Ejercicios de pensamiento

¿Por qué hacer un blog de literatura cuando se admite que la literatura no debe tratar de sí misma? Existen innúmerables maneras de refutar o consentir el esfuerzo que mis propios escritos representan, más importante es tal vez la interrogante de si debemos defender uno u otro lado tiene sentido. Pienso que todos tenemos un espacio de tolerancia en lo que refiere a… Bueno, en cuanto a cualquier tipo de referencias en realidad. El referente y la referencia no pueden estar identificados y no pueden ser tampoco tan amplios o desdibujados que no supongan la representación. Yo sé, estoy envolviéndome en mi propia cobija, simplifiquemos.

La literatura es un objeto real, y por lo tanto escribir sobre las letras no es esencialmente diferente a escribir sobre una tina de plástico. Por otro lado, hay demasiadas cosas en la ficción que remiten a lo abstracto, a existencias precarias y fugaces que identificamos con la imaginación pura, algo que busca y no puede representar realmente objetos reales. No es tampoco una cuestión de voluntad, no es que los escritoras escriban personajes que deben parecer hombres, es que ningún personaje puede ser hombre ni puede ser otra cosa. Las palabras representan, les atribuímos un sentido primero antes de elaborar en ella una cadena de ficción, entonces desde ahí, la literatura es un juego de espejos y se puede equivocar dos veces en la misma imágen. O sea, hay maneras de buscar demasiado ser “realista” y hay maneras de ser demasiado “abstracto”.

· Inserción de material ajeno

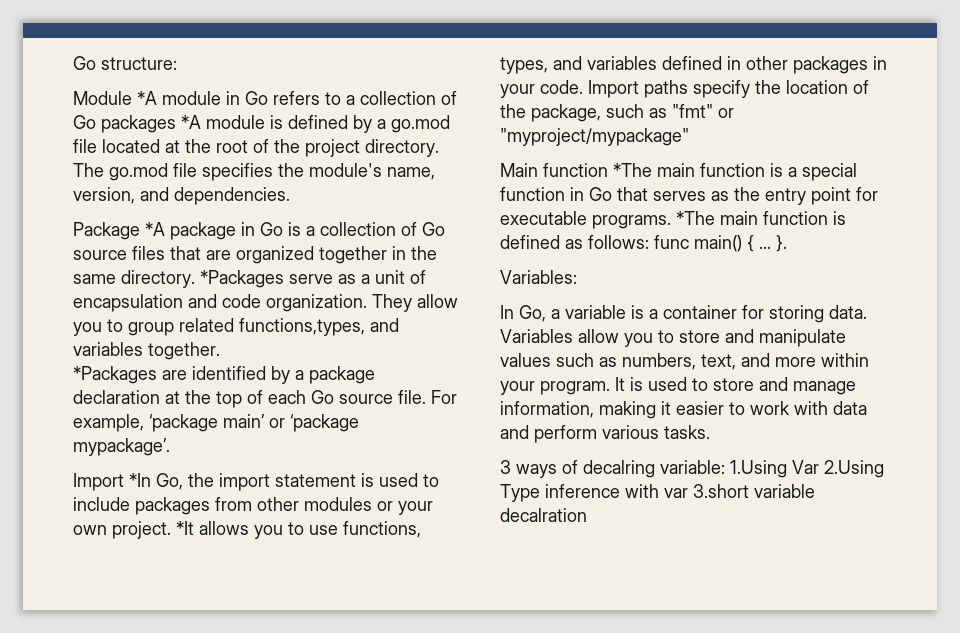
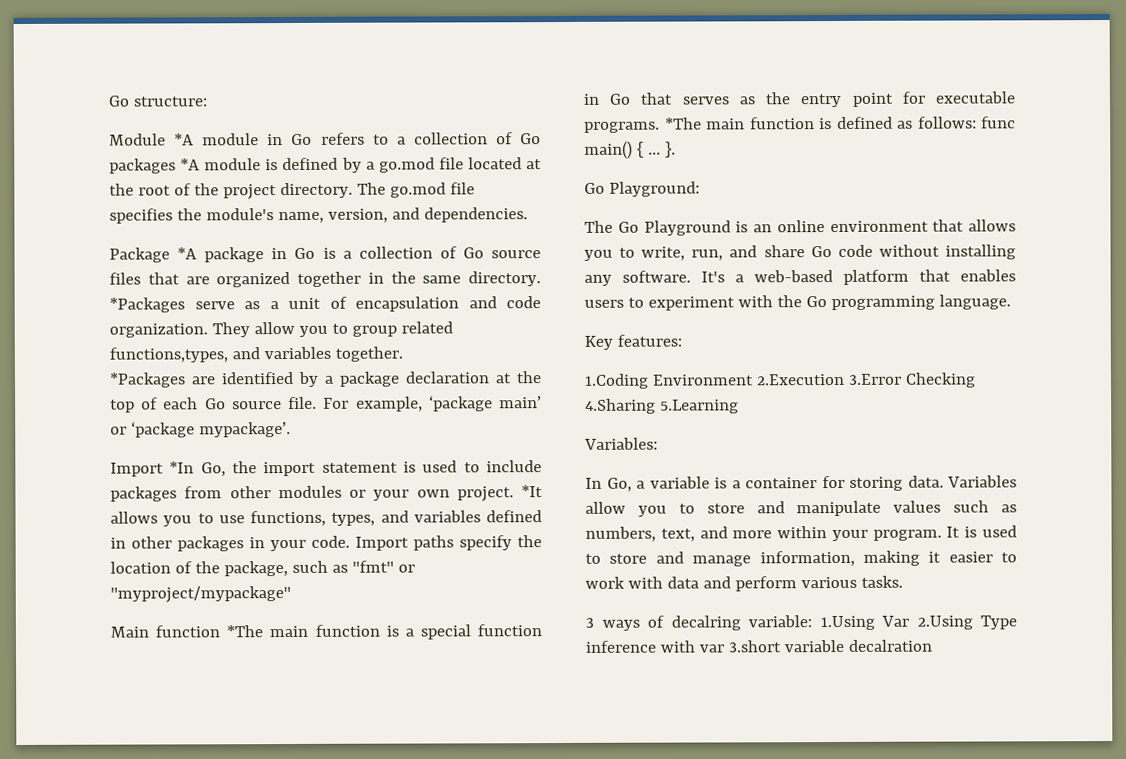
+ Go Playground:
+ The Go Playground is an online environment that allows you to write, run, and share Go code without installing any software. It's a web-based platform that enables users to experiment with the Go programming language.
+ Key features:
+ 1.Coding Environment 2.Execution 3.Error Checking 4.Sharing 5.Learning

Con mi prima Estefanía nos pusimos a efectuar un ejercicio de pensamiento que yo suponía de antemano derroche. La idea de un arte que sea “visceral” que afecte a un espectador cualesquiera y no a un puñado de iniciados, era, argumentaba mi prima, el estado ideal de la creación. Yo decía, con mi tono ventilador, que todo eso es muy bonito, pero que concretamente no existe y el arte está limitado en el tiempo. ¿Qué buscaba representar Estefanía por este espectador modelo que es uno y todos a la vez y que se expone a una obra sin ningún a priori fatal? Básicamente en su figura se encuentra el sentido primerísimo, eso que en las palabras viene antes que el diccionario y en el que en la imagen es nuestra propia experiencia del mundo. El individuo ideal que proponemos es un fracaso como personaje y como realidad, es un accidente de la ficción que falla en representar lo que supone (podemos crear figuras más ideales aún o más realistas, ni un objetivo ni otro atinará en cumplir el propósito de mi prima). No podemos destilar en una ficción el punto preciso en que nuestro arte funciona. No hay recetas de arte, no hay un solo sentido para cada vida, cada palabra en distinto idioma o cada color en su cultura. Ni un árbol es coherente para quien nunca ha visto uno -y nadie ha visto de veras lo que la ficción representa-.

Esto no está hecho ni bien ni mal, pensar que el ejercicio de pensar puede satisfacer la premisa del arte como experiencia o el arte como lenguaje del iniciado es suponer que ambas interpretaciones son válidas. Si paseamos a un perro en una galería de arte y este ignora cada obra, pero se detiene enfrente de una, pensamos con una creencia supersticiosa que hay algo de primario en el goce de dicha imágen y que hasta un animal puede experimentar esa realidad. Los colores son estímulos, creemos que el perro será como nosotros y admitirá que la fuerza de lo representado -informe y anónimo para él-, lo tocará como nos toca a nosotros. Solo que el animal de este ejercicio seguramente ha olido la pintura, y cuando un segundo perro huele lo mismo y se detiene ante el mismo cuadro, pensamos que eso confirma el poder divino de dicha creación. Lo que no es la experiencia es algo puramente animal: nosotros si lo somos. El arte no sabría rendir las mismas cuentas en todo el mundo, siempre es un arte de iniciados.

Entonces no querría que la literatura hable de sí misma, pero inevitablemente, por la triste virtud de estar escrita, ya lo hace. Podemos desescribirla y no atinaremos sino en ser percebidos como destructores de lenguaje, un tipo de cultistas de la palabra que buscan una purificación absurda y en la cual solo pueden leer nuestra voluntad gente más iniciada que la anterior. Destruir es más complicado que crear, su método es complejo por mérito propio. Y aunque creer sea más relevante como ejercicio de libertad, a nuestro perro, espectador final de todas nuestras voluntades, no le importará seguramente la misma materia que pensábamos era la mejor nuestra.

Debemos hablar de literatura aunque se gasten las ganas. Siempre.